Первым появился Савельев, затем — директор с Политом Поликарпычем. Отдышались, вставили весла в уключины. Только Дима не появлялся, хоть ему было легче всех плыть — впереди, как-никак, прошли четыре лодки.
— Ты чего там шарашишься? — шипел нетерпеливо Полит Поликарпыч.
— Воды зачерпнул, — выехала низко осевшая лодка Димы. — Выбросать бы чем-то?
Ефим передал ему черпалку, сделанную из консервной банки. Дима принялся вычерпывать воду.
— Небось, согрешил ночью-то? К дояркам втихаря сбегал? — издевался над ним Савельев. — Все у тебя не эдак сегодня.
— Согрешил, согрешил, — похохатывал Дима.
— Мы сегодня выедем, нет? — тихо спросил директор. Так спросил, что все примолкли.

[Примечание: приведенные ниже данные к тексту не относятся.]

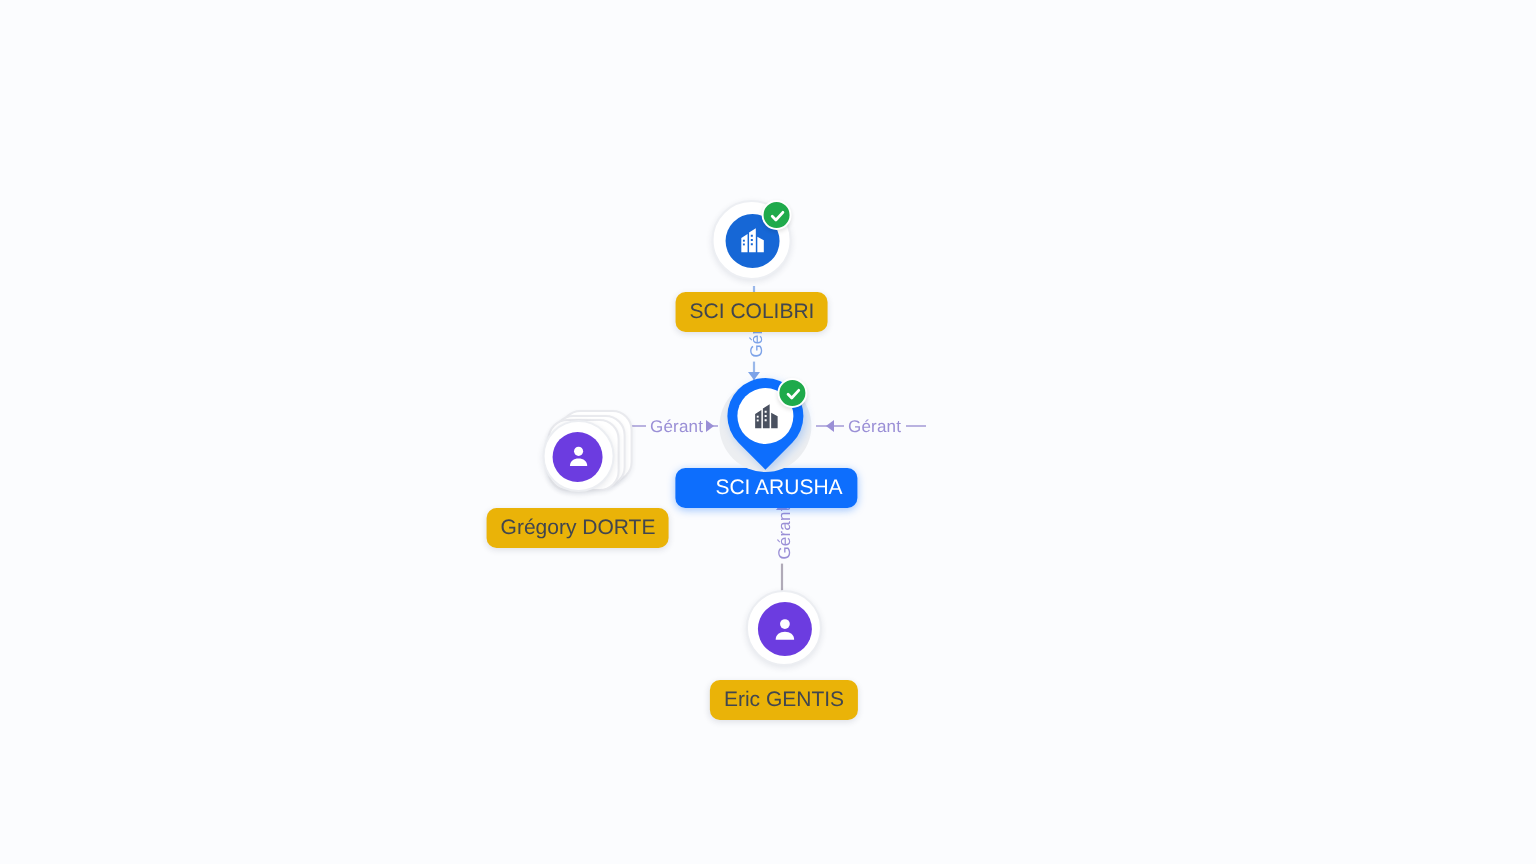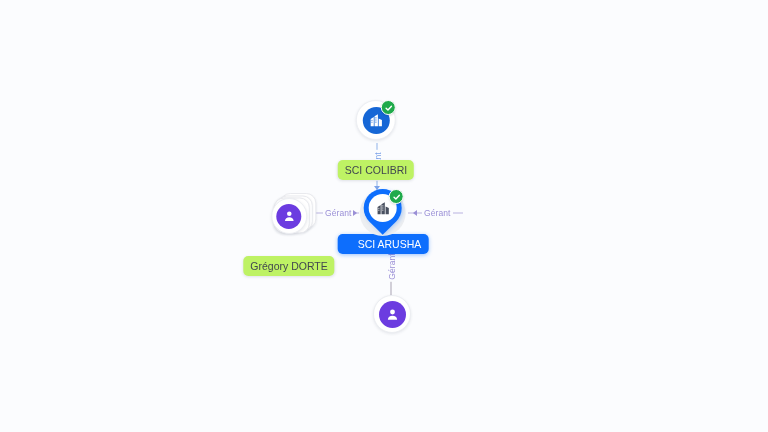"SCI COLIBRI" .node-label { background: #bef264 -> #eab308; margin-top: 16px -> 2px }
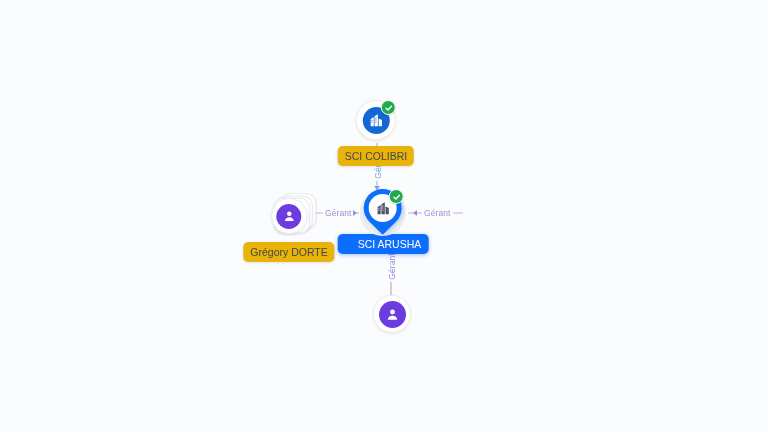"Grégory DORTE" div.node { top: 192px -> 204px }
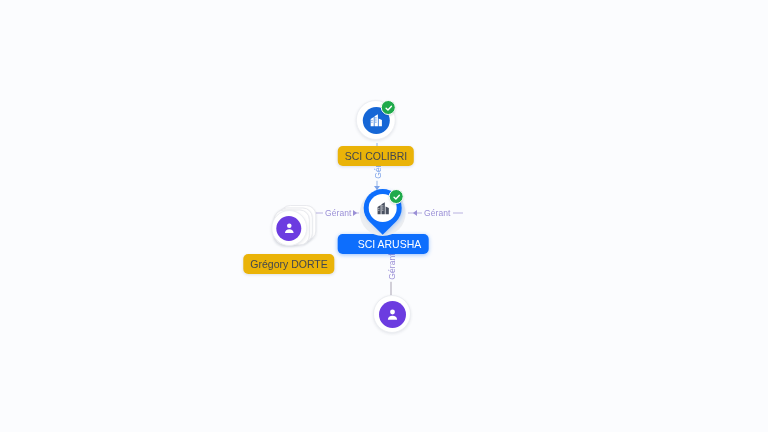"Eric GENTIS" div.node-label { html: none -> <div>Eric GENTIS</div> }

Дима сильнее заработал черпалкой.
Наконец все же тронулись.
Впереди бесшумно скользила лодка Ефима. Сзади, нестройной флотилией, не очень-то умело обращаясь с веслами, брызгая, шлепая, скрипя уключинами («смазать не догадался», — досадовал на себя Ефим), двигались остальные. Особенно неровно плыл Дима, он то налетал на чью-нибудь лодку, то далеко отставал, приходилось останавливаться, поджидать — еще потеряется в темноте. Охотники, когда он догнал всех, кляли, материли его почем зря, а Полит Поликарпыч так даже грозился веслом огреть. Однако ничто не помогало, лодка под Димой вела себя дико и своенравно, как необъезженный конь.